Certificate Revocation checking affecting system performance [migrated]
- by Colm Clarke
I have a .NET 3.5 desktop application that had been showing periodic slow downs in functionality whenever the test machine it was on was out of the office.
I managed to replicate the error on a machine in the office without an internet connection, but it was only when i used ANTS performance profiler that i got a clearer picture of what was going on.
In ANTS I saw a "Waiting for synchronization" taking up to 16 seconds that corresponded to the delay I could see in the application when NHibernate tried to load the System.Data.SqlServerCE.dll assembly.
If I tried the action again immediately it would work with no delay but if I left it for 5 minutes then it would be slow to load again the next time I tried it.
From my research so far it appears to be because the SqlServerCE dll is signed and so the system is trying to connect to get the certificate revocation lists and timing out.
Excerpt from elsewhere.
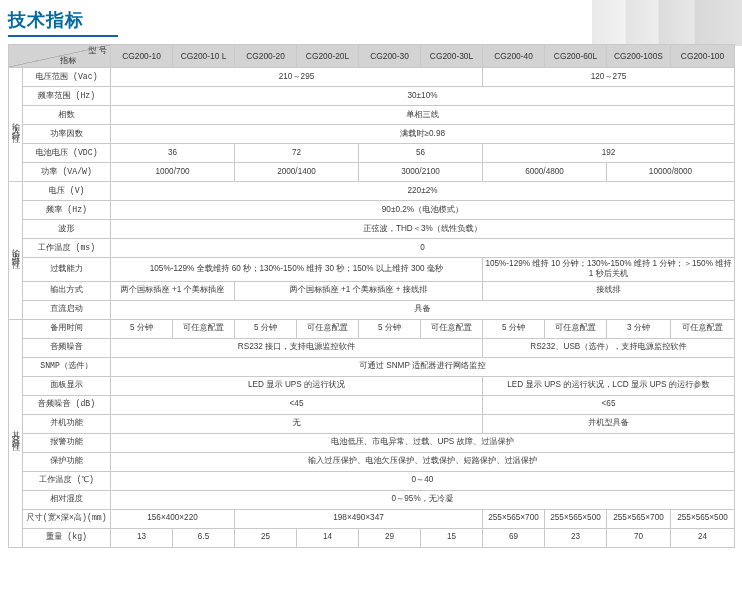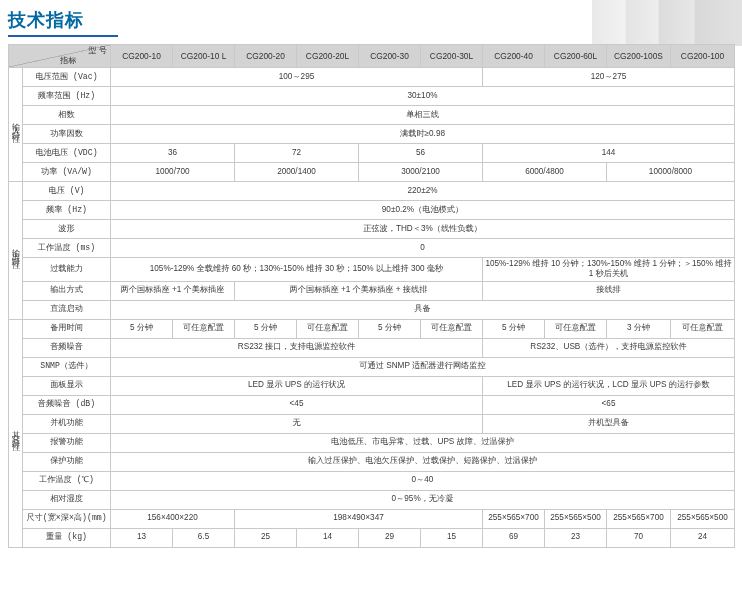"100～295" td.val { text: 100 -> 210 }
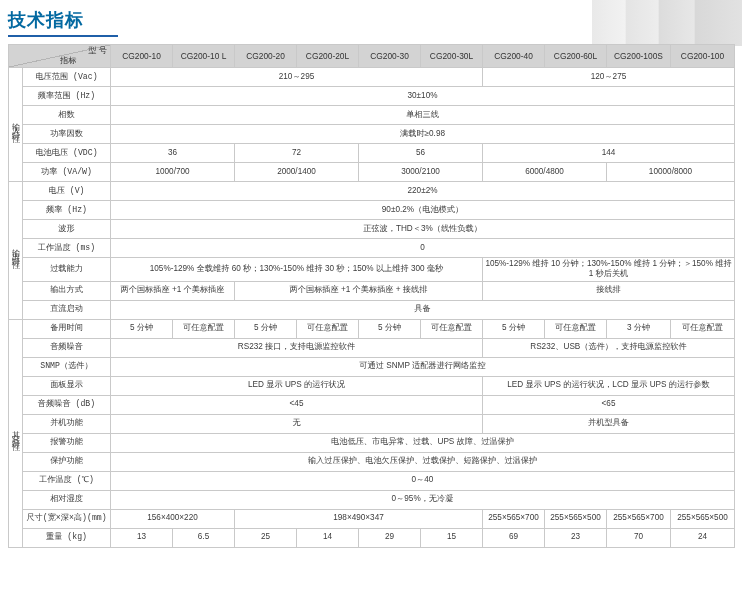"144" td.val { text: 144 -> 192 }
Disabling the "Automatically detect settings" setting in the Internet Options LAN settings makes the problem go away, as does disabling the "Check for publishers certificate revocation".
But the admins where this application will be deployed are not going to be happy with the idea of disabling certificate checking on a per machine or per user basis so I really need to get the application level disabling of the CRL check working.
There is the well documented bug in .net 2.0 which describes this behaviour, and offers a possible fix with a config file element.
<?xml version="1.0" encoding="utf-8"?>
<configuration>
<runtime>
<generatePublisherEvidence enabled="false"/>
</runtime>
</configuration>
This is NOT working for me however even though I am using .net 3.5.
The SQLServerCE dll is being loaded dynamically by NHibernate and I wonder if the fact that it's dynamic could somehow be why the setting isn't working, but I don't know how I could check that.
Can anyone offer suggestions as to why the config setting might not work?
Or is there another way I could disable the check at the application level, perhaps a CAS policy setting that I can use to set an exception for the application when it's installed?
Or is there something I can change in the application to up the trust level or something like that?
I have also tried using to no advantage
ServicePointManager.CheckCertificateRevocationList = false;
http://rusanu.com/2009/07/24/fix-slow-application-startup-due-to-code-sign-validation/
I have also tried those registry settings out and unfortunately they didn't help.
The dlls that appear to be the cause of the hold up are native SQL Server CE dlls, and looking at the stack traces in ProcMon mscorwks.dll doesn't appear to be involved even though the checks on crypto and cert registry keys are being done under the .NET application. It's definitely still something to do with publisher certificate checking because unticking "Check for publisher revocation certificate" still works but something odd is going on.